#### WHAT YOU HAVE TO DO:
Copy the data that appears below exactly. Drop the pictures.

#### MATERIAL SHOWN:
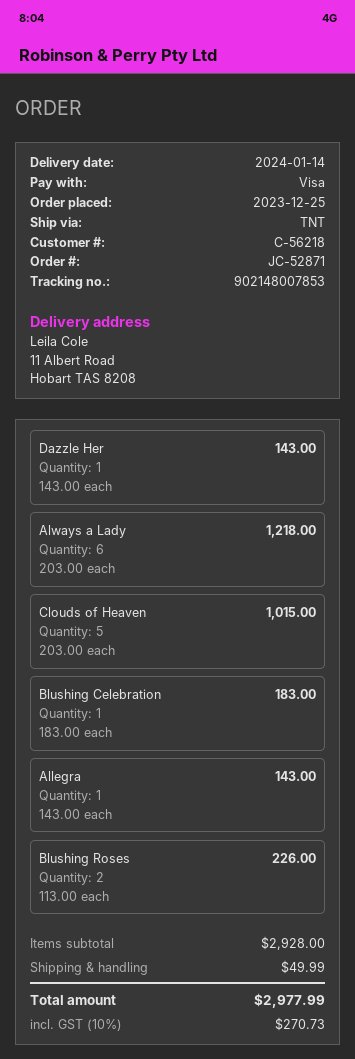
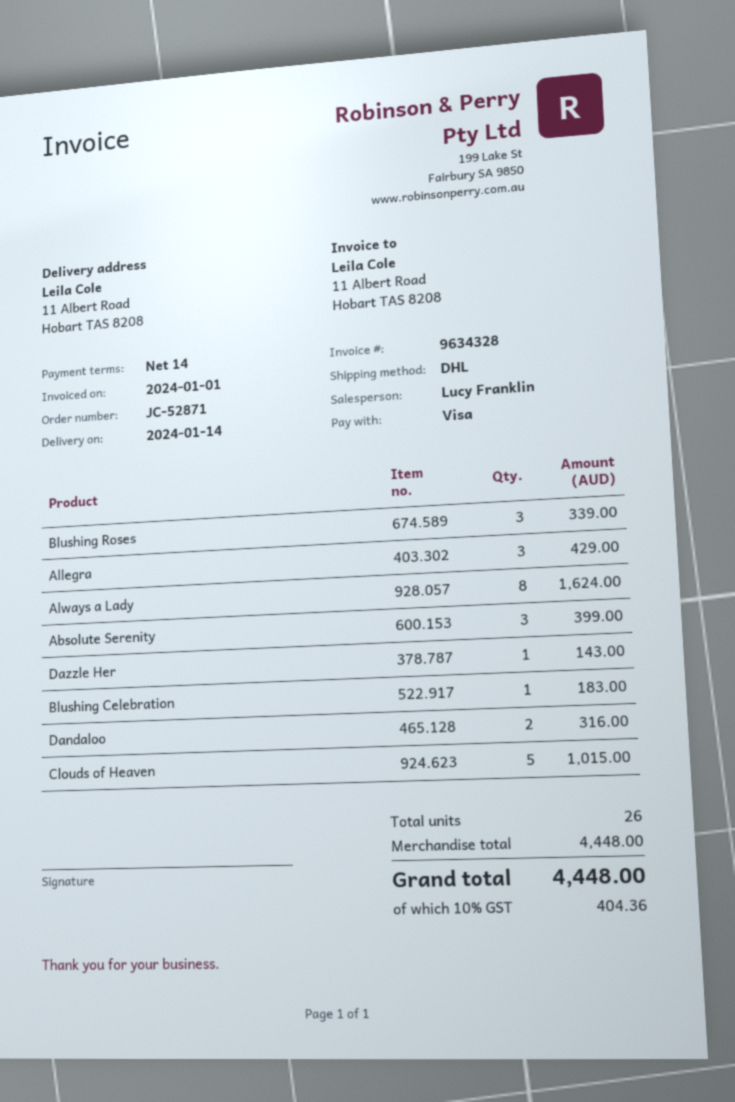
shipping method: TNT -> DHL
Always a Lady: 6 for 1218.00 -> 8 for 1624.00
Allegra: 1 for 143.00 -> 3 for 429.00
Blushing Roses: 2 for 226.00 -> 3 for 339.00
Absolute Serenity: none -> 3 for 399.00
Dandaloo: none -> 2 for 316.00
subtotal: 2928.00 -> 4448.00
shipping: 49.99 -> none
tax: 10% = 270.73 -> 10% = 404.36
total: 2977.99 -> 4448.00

#### YOUR RESPONSE:
shipping method: TNT -> DHL
Always a Lady: 6 for 1218.00 -> 8 for 1624.00
Allegra: 1 for 143.00 -> 3 for 429.00
Blushing Roses: 2 for 226.00 -> 3 for 339.00
Absolute Serenity: none -> 3 for 399.00
Dandaloo: none -> 2 for 316.00
subtotal: 2928.00 -> 4448.00
shipping: 49.99 -> none
tax: 10% = 270.73 -> 10% = 404.36
total: 2977.99 -> 4448.00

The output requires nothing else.